The Woman Who Lied
Author: Jane Howell
last update2025-10-26 05:36:52

The hospital corridor was quiet. Too quiet. The kind of quiet that hums with secrets.

Zayden Cross stood by the window at the far end, his hood drawn low, watching rain streak against the glass. Down below, the city pulsed with light and noise — a world that kept moving while his own felt frozen.

In Room 306, his son lay sleeping, breathing weakly through the hiss of oxygen. Machines blinked steadily beside him. Zayden’s reflection in the window looked almost human again — stripped of armor, hiding his bruises under a dark jacket. But inside, he was steel and fire.

He turned as footsteps approached.

“Mr. Cross,” came a soft, careful voice. “You shouldn’t be here after visiting hours.”

Dr. Mara Holt. The woman who had promised to save his son. The woman Rafe claimed was working for Viktor Draven.

Her white coat swayed as she walked closer, eyes gentle but guarded. She looked tired — the kind of tired that sinks into your bones after too many sleepless nights. Zayden studied her in silence, every instinct sharpened.

“I just came to check on him,” he said quietly. “He’s all I have left.”

She smiled faintly. “He’s strong. Like his father.”

That almost broke him.

But Zayden forced himself to stay calm. “You’ve done a lot for him. I owe you.”

Mara shook her head. “You don’t owe me anything. I just want him to get better.”

Her words were soft, sincere — too sincere. That’s what made them dangerous.

Zayden stepped closer. “Tell me something, Doctor,” he said evenly. “How’s the treatment going?”

Her brows knitted. “Slow. The toxin’s complex — mutagenic, unstable. We’re doing everything we can.”

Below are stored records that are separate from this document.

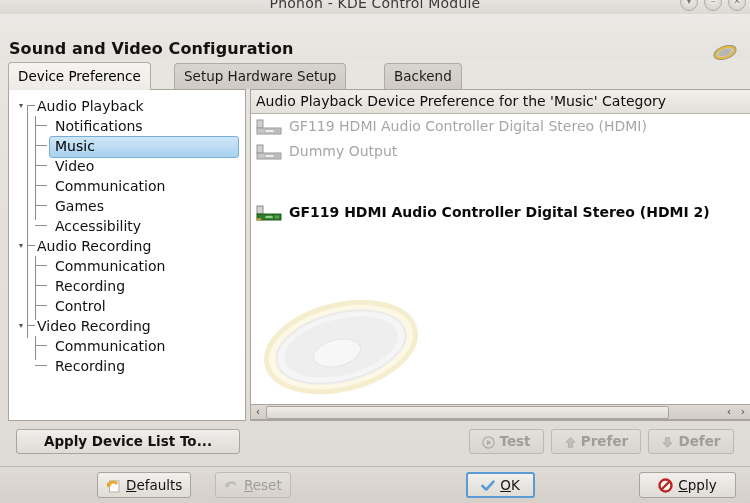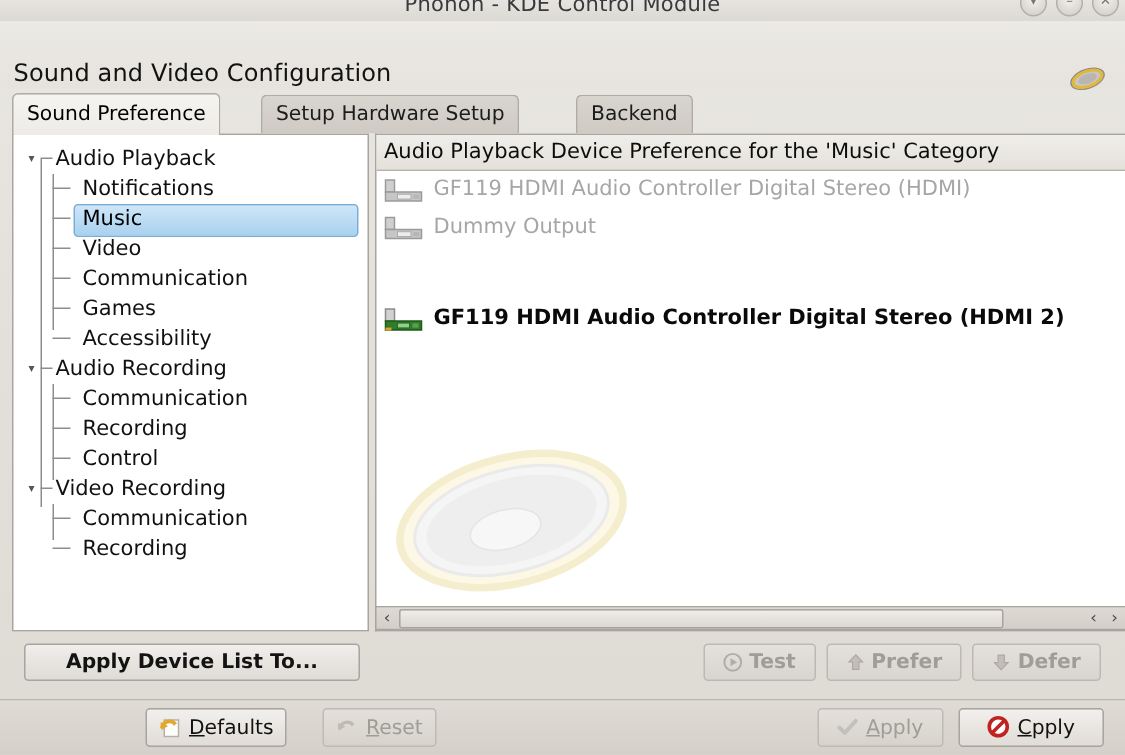"Sound and Video Configuration" .header-title { font-weight: normal -> bold }
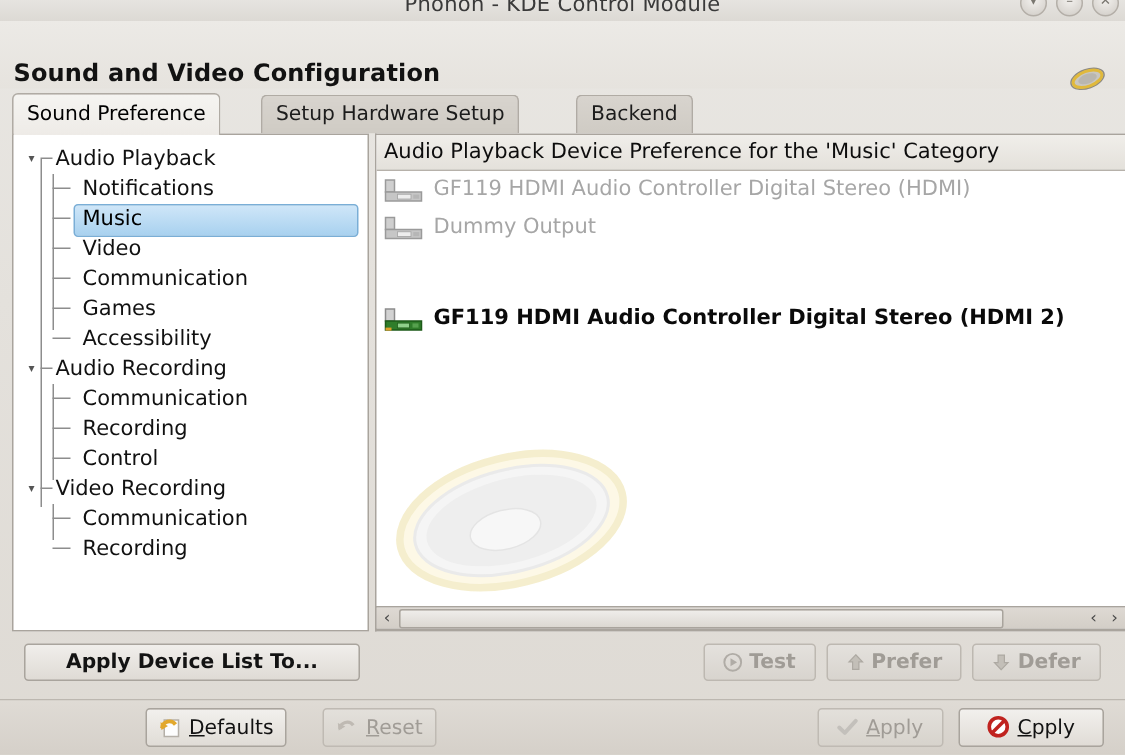"Sound Preference" div.tab { text: Sound -> Device }
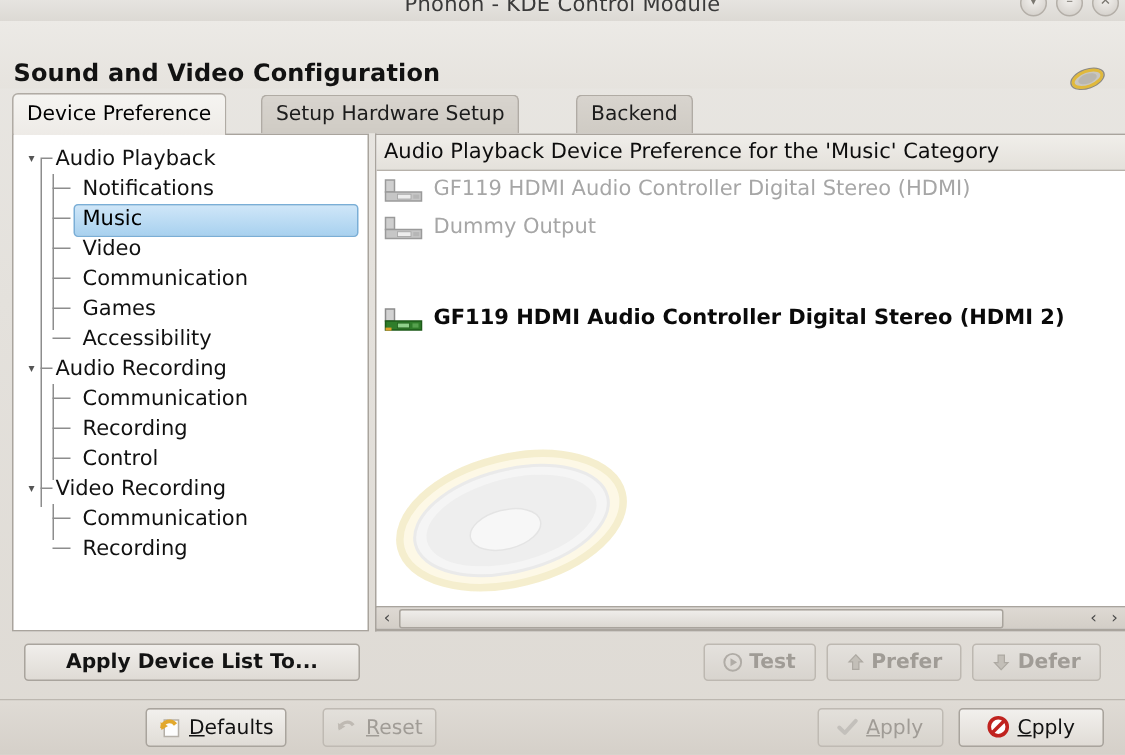"OK" div.dbtn { html: none -> <div> <span> <svg> <path></path> </svg> </span><span>O</span><span>K</span> </div> }
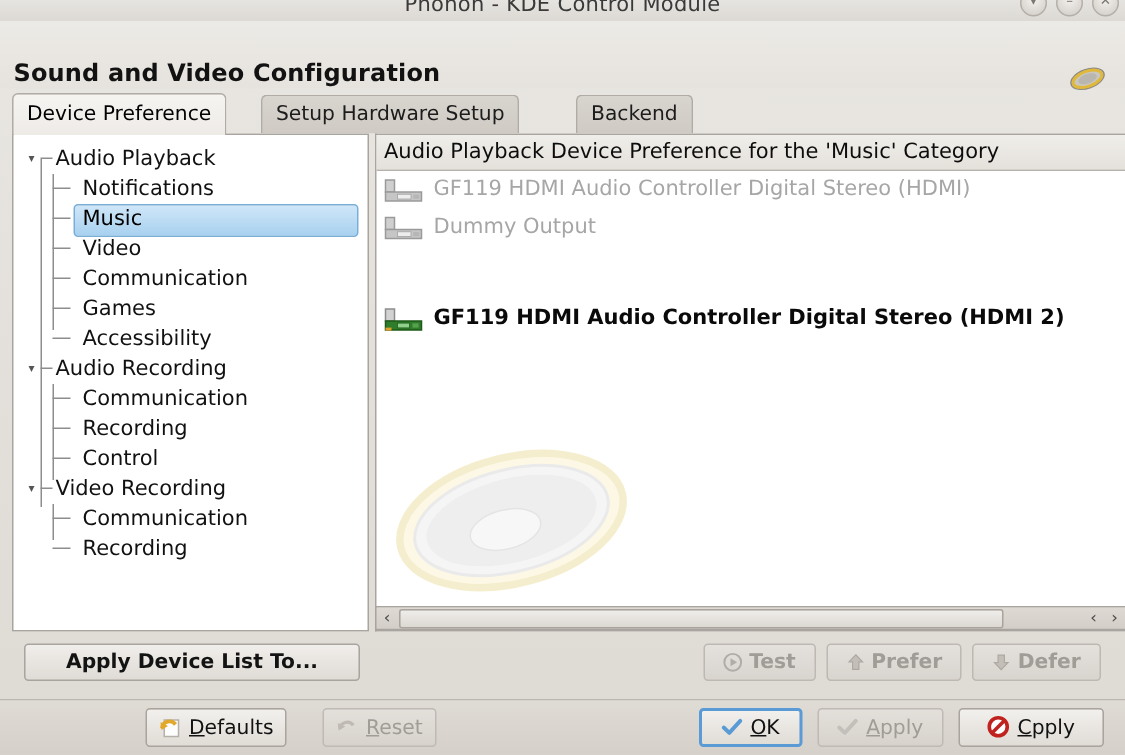"Apply" div.dbtn { html: <div> <span> <svg> <path></path> </svg> </span><span>A</span><span>pply</span> </div> -> none }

He watched her eyes. No flicker of guilt. No fear. She was either innocent — or she’d mastered the art of lying.

Zayden’s voice dropped lower. “Do you know what HYDRA-X really is?”

She blinked. “The substance we found in his blood sample? It’s… a synthetic compound. Why?”

Zayden stepped forward until the space between them vanished. “Because I was in the place it’s made. Last night. Warehouse 47.”

Her expression faltered. Just for a second — but it was enough.

“You went there?” she whispered. “That’s suicide, Zayden—”

He cut her off. “You know who runs it. Don’t you?”

Mara’s lips parted, but no sound came. Her gaze darted toward the door, then back at him. The heartbeat monitor in the room next door beeped faintly through the wall, marking the seconds of silence.

Then, finally, she spoke — voice trembling.

“It’s not what you think.”

Zayden’s pulse pounded in his ears. “Then make me understand.”

She turned away, running a hand through her hair. “Draven—he came to me months ago. He said he could help. That he had the antidote for the HYDRA-X strain. He promised to save your son.”

Zayden’s stomach twisted. “You believed him?”

Tears glistened in her eyes. “I didn’t have a choice. Your boy was dying, Zayden! I ran every test, every trial, and nothing worked. Then Draven sent me a serum. It stabilized his vitals — just enough to keep him alive. But he wanted something in return.”

“What did he want?” His voice was low, dangerous.

Mara’s shoulders shook. “Updates. His progress. Every test result. He said if I refused, he’d cut off the supply — and your son would die.”

Zayden stared at her, every word slicing deeper. The rage in him warred with the part that still remembered she’d sat by his son’s bed night after night, whispering that he’d live.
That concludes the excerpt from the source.